INSTRUCTIONS TO FOLLOW: Look below for lines that hold the string "正解だったかどうか" and copy each one.

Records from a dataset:
━━━━

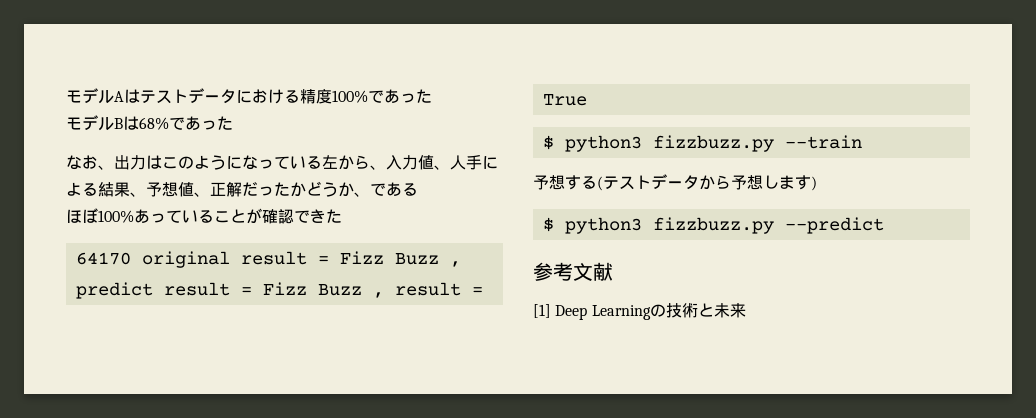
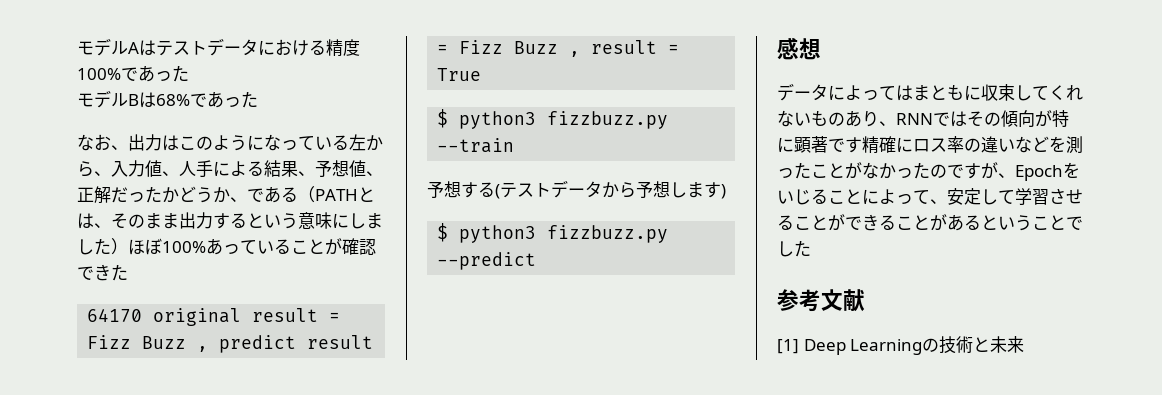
- なお、出力はこのようになっている左から、入力値、人手による結果、予想値、正解だったかどうか、である
- ほぼ100%あっていることが確認できた
+ なお、出力はこのようになっている左から、入力値、人手による結果、予想値、正解だったかどうか、である（PATHとは、そのまま出力するという意味にしました）ほぼ100%あっていることが確認できた
+ 感想
+ データによってはまともに収束してくれないものあり、RNNではその傾向が特に顕著です精確にロス率の違いなどを測ったことがなかったのですが、Epochをいじることによって、安定して学習させることができることがあるということでした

━━━━

TASK ANSWER:
- なお、出力はこのようになっている左から、入力値、人手による結果、予想値、正解だったかどうか、である
+ なお、出力はこのようになっている左から、入力値、人手による結果、予想値、正解だったかどうか、である（PATHとは、そのまま出力するという意味にしました）ほぼ100%あっていることが確認できた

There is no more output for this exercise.